TASK TO CARRY OUT:
In the listing below, find the line with "Download for MacOS, Windows and Linux" and the line with "- Email credentials", then return them and every line between them exactly, minus the pictures.

RECORDS SHOWN:
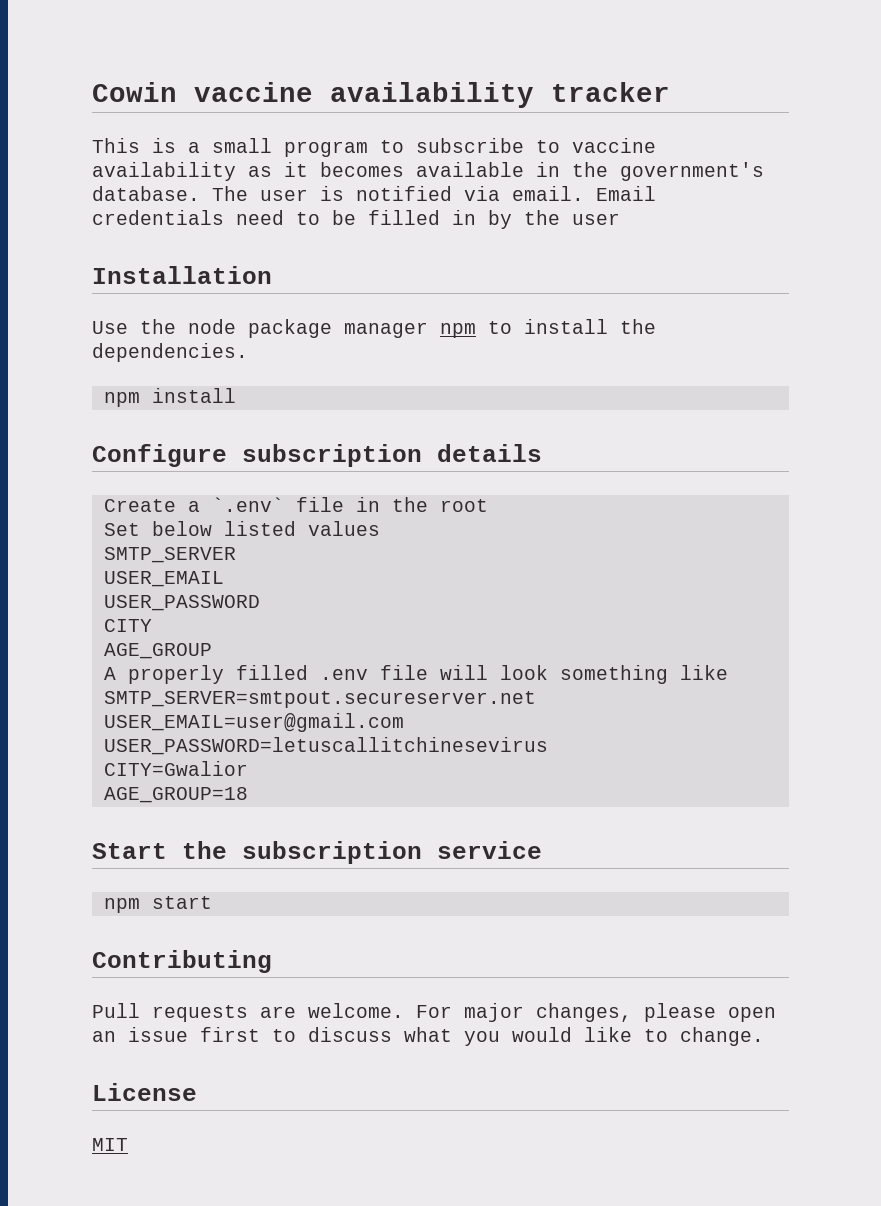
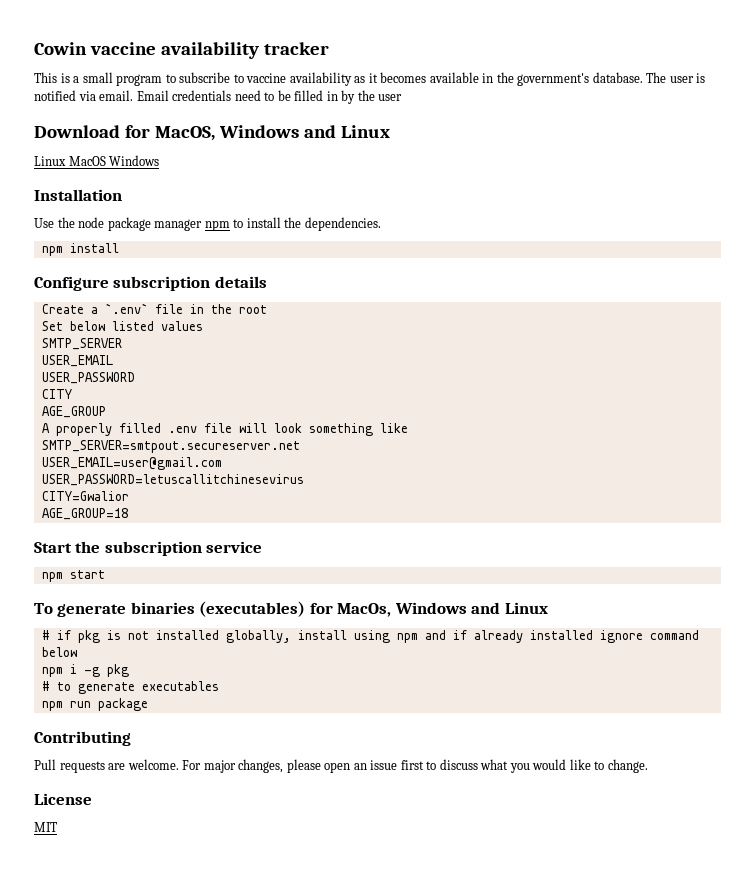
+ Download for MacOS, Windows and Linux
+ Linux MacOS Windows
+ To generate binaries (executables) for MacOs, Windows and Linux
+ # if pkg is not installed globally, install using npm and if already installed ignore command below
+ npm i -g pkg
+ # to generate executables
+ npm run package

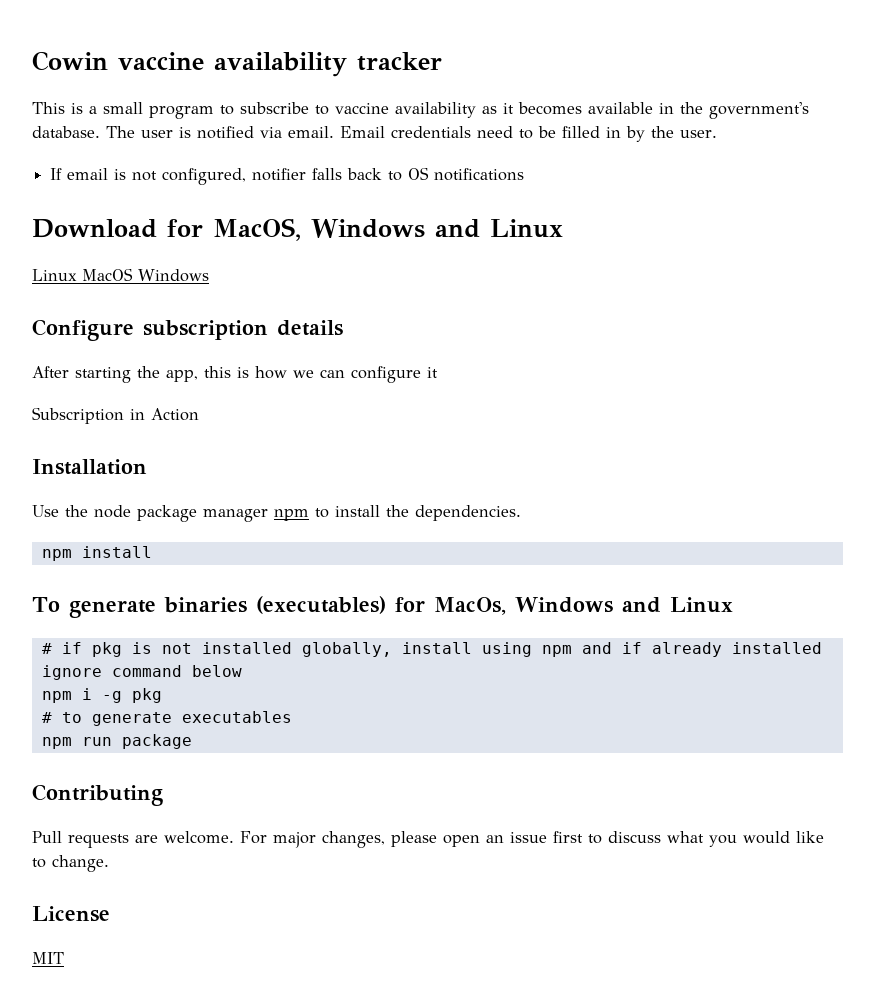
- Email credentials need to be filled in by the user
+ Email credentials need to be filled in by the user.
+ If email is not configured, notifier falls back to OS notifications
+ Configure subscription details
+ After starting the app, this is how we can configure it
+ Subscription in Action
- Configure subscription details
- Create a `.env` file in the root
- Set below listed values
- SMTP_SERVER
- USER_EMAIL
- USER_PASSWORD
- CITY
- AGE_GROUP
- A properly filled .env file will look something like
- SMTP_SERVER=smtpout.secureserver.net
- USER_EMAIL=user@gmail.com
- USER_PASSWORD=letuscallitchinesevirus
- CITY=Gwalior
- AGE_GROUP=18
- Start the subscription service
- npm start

---

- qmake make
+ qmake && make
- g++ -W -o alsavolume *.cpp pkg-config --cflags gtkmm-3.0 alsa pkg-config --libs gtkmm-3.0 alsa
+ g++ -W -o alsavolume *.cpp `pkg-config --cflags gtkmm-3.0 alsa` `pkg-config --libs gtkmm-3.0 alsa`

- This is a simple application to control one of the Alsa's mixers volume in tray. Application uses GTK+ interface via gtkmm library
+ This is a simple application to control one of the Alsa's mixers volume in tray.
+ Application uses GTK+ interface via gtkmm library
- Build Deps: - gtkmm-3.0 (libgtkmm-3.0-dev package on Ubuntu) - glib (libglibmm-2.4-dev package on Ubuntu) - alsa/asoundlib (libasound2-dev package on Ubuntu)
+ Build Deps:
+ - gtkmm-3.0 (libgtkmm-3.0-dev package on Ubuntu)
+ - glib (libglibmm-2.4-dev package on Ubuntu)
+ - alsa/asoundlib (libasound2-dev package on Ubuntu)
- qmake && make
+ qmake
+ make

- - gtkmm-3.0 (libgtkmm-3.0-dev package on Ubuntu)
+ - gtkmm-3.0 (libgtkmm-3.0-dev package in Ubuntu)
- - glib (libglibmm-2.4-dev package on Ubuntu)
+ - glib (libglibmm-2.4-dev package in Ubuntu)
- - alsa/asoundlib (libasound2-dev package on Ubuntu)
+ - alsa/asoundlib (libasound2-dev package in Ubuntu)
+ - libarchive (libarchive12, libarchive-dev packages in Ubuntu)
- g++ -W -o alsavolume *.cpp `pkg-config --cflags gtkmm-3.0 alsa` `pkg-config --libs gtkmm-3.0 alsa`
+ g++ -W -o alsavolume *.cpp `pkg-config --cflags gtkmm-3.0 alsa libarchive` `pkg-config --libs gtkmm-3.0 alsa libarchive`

OUTPUT OF THE TASK:
+ Download for MacOS, Windows and Linux
+ Linux MacOS Windows
+ To generate binaries (executables) for MacOs, Windows and Linux
+ # if pkg is not installed globally, install using npm and if already installed ignore command below
+ npm i -g pkg
+ # to generate executables
+ npm run package

- Email credentials need to be filled in by the user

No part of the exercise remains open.